Case ID: sw2d_507/html/0550-01.html
Source: Caselaw Access Project
Author: {"author": "ONION, Presiding Judge.", "license": "Public Domain", "url": "https://static.case.law/"}
Date Created: 2024-08-24T03:29:51.129683

Marvin Harold GEHRKE, Appellant, v. The STATE of Texas, Appellee.
    No. 48026.
    Court of Criminal Appeals of Texas.
    April 3, 1974.
    Michael W. Eheman, Carroll S. Weaver, Houston, for appellant.
    Carol S. Vance, Dist. Atty., Phyllis Bell and David Crump, Asst. Dist. Attys., Houston, Jim D. Vollers, State’s Atty., Austin, for the State.
   OPINION

ONION, Presiding Judge.

This appeal stems from a conviction for driving a motor vehicle upon a public highway while intoxicated where the punishment was assessed by the court at 30 days’ confinement in the county jail and a fine of $100.00. However, the appellant was placed on probation for one year under the terms of Article 42.13, Vernon’s Ann.C.C. P.

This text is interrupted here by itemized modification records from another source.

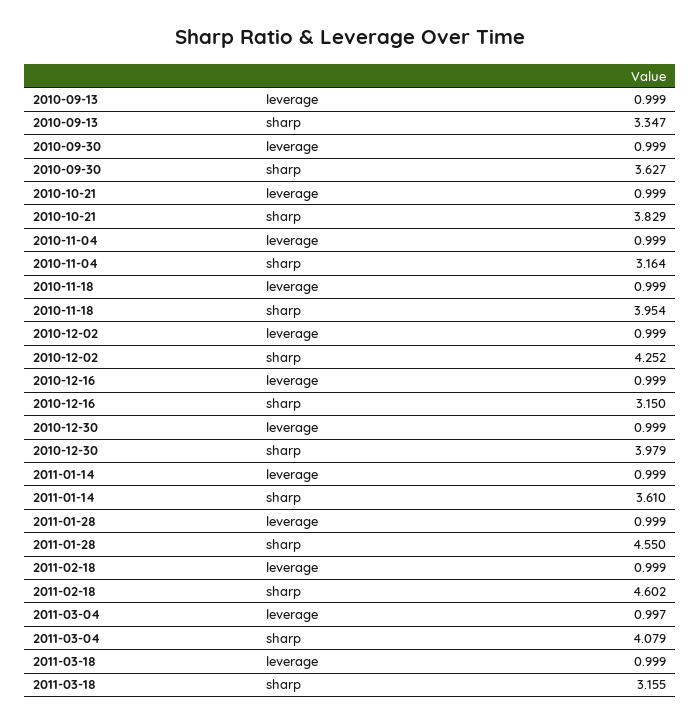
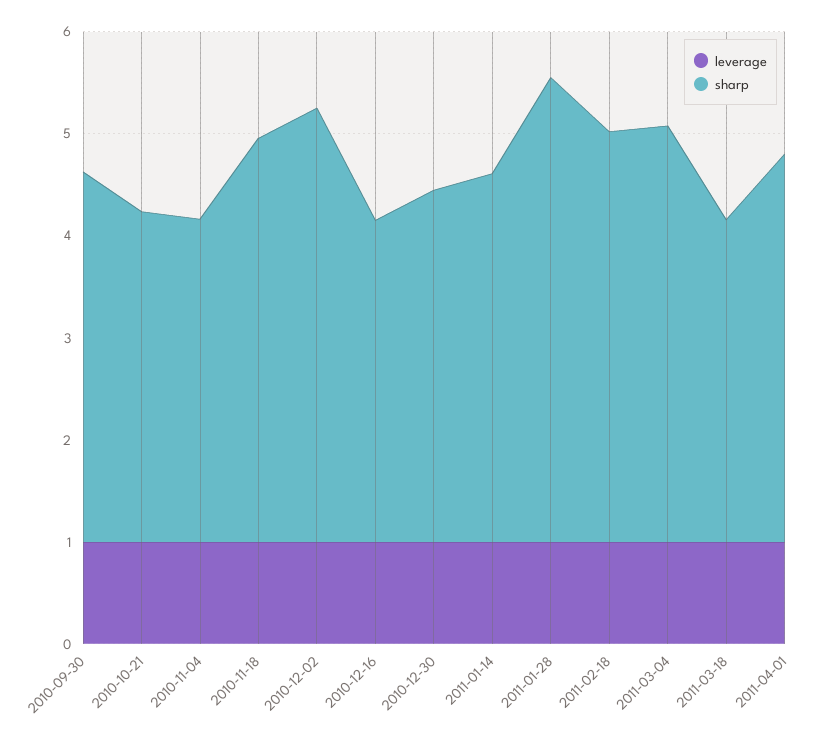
leverage, 2010-09-13: 0.999 -> none
sharp, 2010-09-13: 3.347 -> none
sharp, 2010-10-21: 3.829 -> 3.2
sharp, 2010-12-30: 3.979 -> 3.4
sharp, 2011-02-18: 4.602 -> 4
leverage, 2011-04-01: none -> 1
sharp, 2011-04-01: none -> 3.8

In his sole ground of error appellant contends the court erred in overruling his motion to quash the information on the basis that prosecution for the instant offense constituted double jeopardy since he had been previously convicted of the traffic offense of failure to keep a vehicle in a marked lane of traffic, which arose out of the same transaction as the instant offense.

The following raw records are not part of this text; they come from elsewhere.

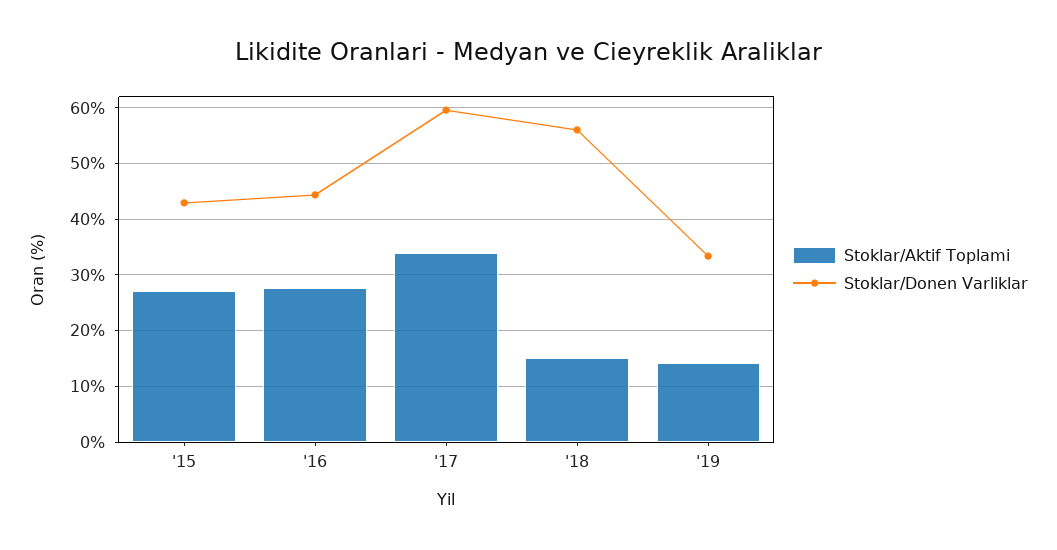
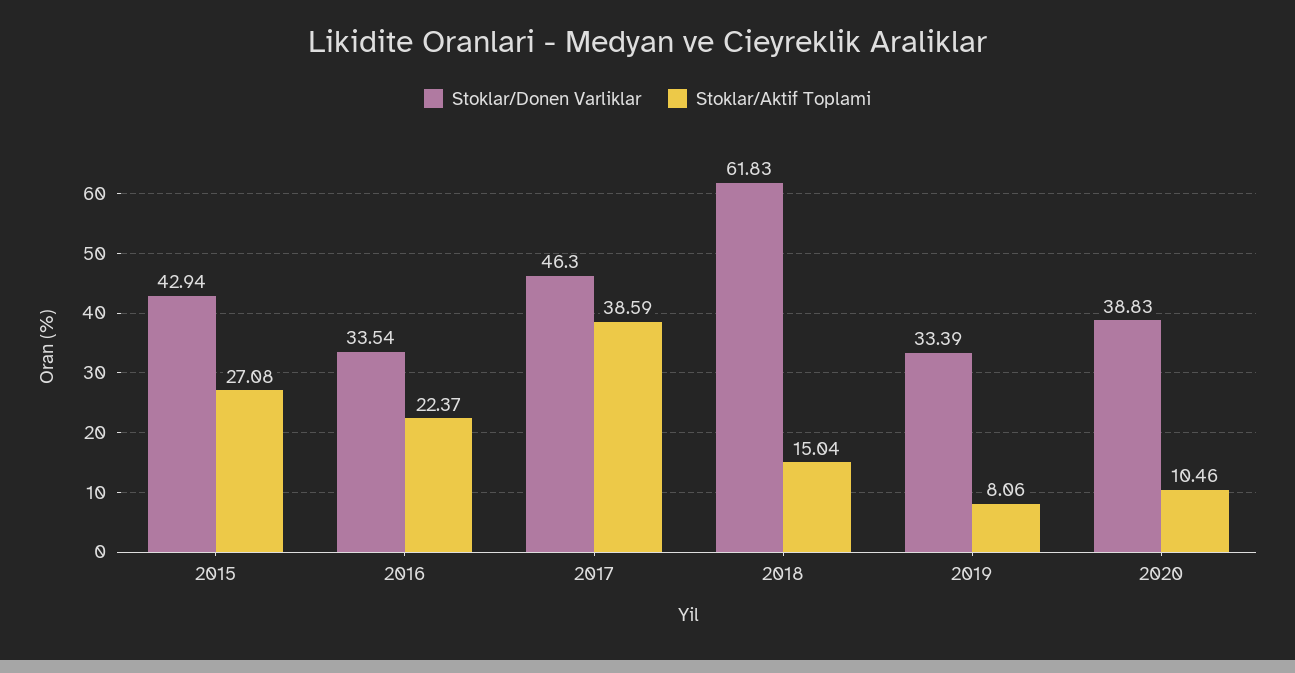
Stoklar/Aktif Toplami, '16: 28 -> 22.37
Stoklar/Donen Varliklar, '16: 44 -> 33.54
Stoklar/Aktif Toplami, '17: 34 -> 38.59
Stoklar/Donen Varliklar, '17: 60 -> 46.3
Stoklar/Donen Varliklar, '18: 56 -> 61.83
Stoklar/Aktif Toplami, '19: 14 -> 8.06
Stoklar/Donen Varliklar, 2020: none -> 38.83
Stoklar/Aktif Toplami, 2020: none -> 10.46

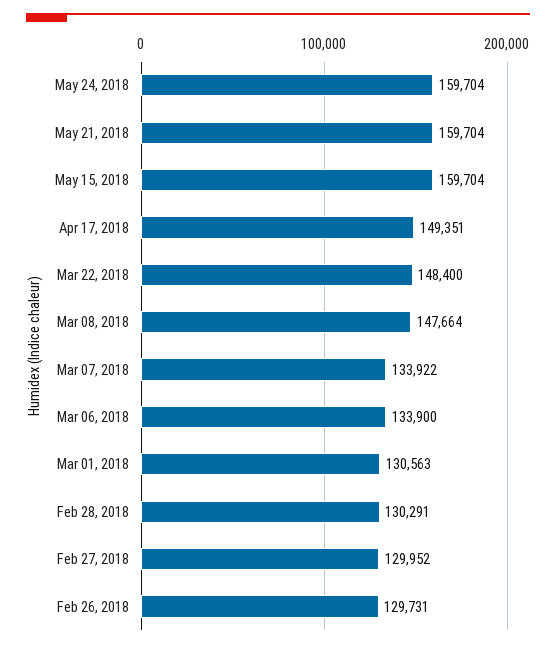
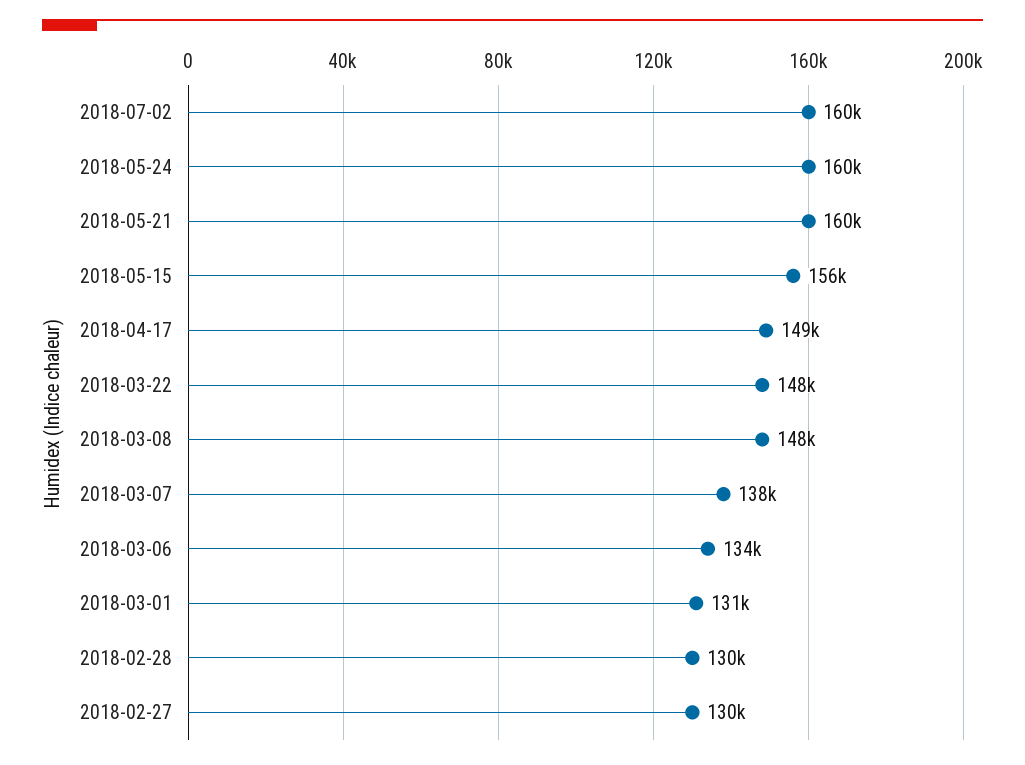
May 15, 2018: 159704 -> 156000
Mar 07, 2018: 133922 -> 138000
Feb 26, 2018: 129731 -> none
2018-07-02: none -> 160000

An almost identical question was advanced in McMillan v. State, 468 S.W.2d 444 (Tex.Cr.App.1971), and decided adversely td appellant’s contention. There, McMillan was stopped by police officers after they observed him driving on the wrong side of the street. After he was stopped, he was found to be intoxicated. He was charged with driving on the wrong side of the street and driving while intoxicated. He pleaded guilty to the first offense and was fined. He attacked his subsequent conviction for driving while intoxicated on the grounds of double jeopardy and relied upon Waller v. Florida, 397 U.S. 387, 90 S.Ct. 1184, 25 L.Ed.2d 435, as does the appellant herein.

In McMillan, this court wrote:

“It is clear from the facts of the case at bar that driving on the wrong side of the street and driving while intoxicated are not identical offenses, but rather separate and distinct. Thompson v. State, 99 Tex.Cr.R. 470, 269 S.W. 1048; 16 Tex.Jur.2d 281, 282, Sec. 135, and cases cited therein.
“Article 802 V.A.P.C., dealing with the offense of driving while intoxicated, does not provide for a lesser included offense of driving on the wrong side of the street. See 30 Tex.Jur.2d 655, Sec. 67, and cases cited therein.”

We deem McMillan here controlling. See also Evans v. State, 479 S.W.2d 282 (Tex.Cr.App.1972); Carter v. State, 483 S.W.2d 483 (Tex.Cr.App.1972).

Appellant calls our attention to Thompson v. State, 495 S.W.2d 221 (Tex.Cr.App.1973), and Hancock v. State, 495 S.W.2d 222 (Tex.Cr.App.1973), each of which involved a conviction for possession of a narcotic under Article 725b, Vernon’s Ann.P.C., as well as a conviction of possession of narcotic paraphernalia denounced by the same statute, both convictions growing out of the same transaction. In each case this court held that only one of the convictions could stand since possession of a narcotic and possession of narcotic paraphernalia growing out of the same transaction are but one offense under Article 725b, Vernon’s Ann.P.C. These cases are thus distinguishable from the instant case.

Benard v. State, 481 S.W.2d 427 (Tex.Cr.App.1972), is likewise distinguishable. There, Benard was convicted first of driving without an operator’s license and subsequently of driving while license suspended based on the same act.

For the reasons stated, the judgment is affirmed.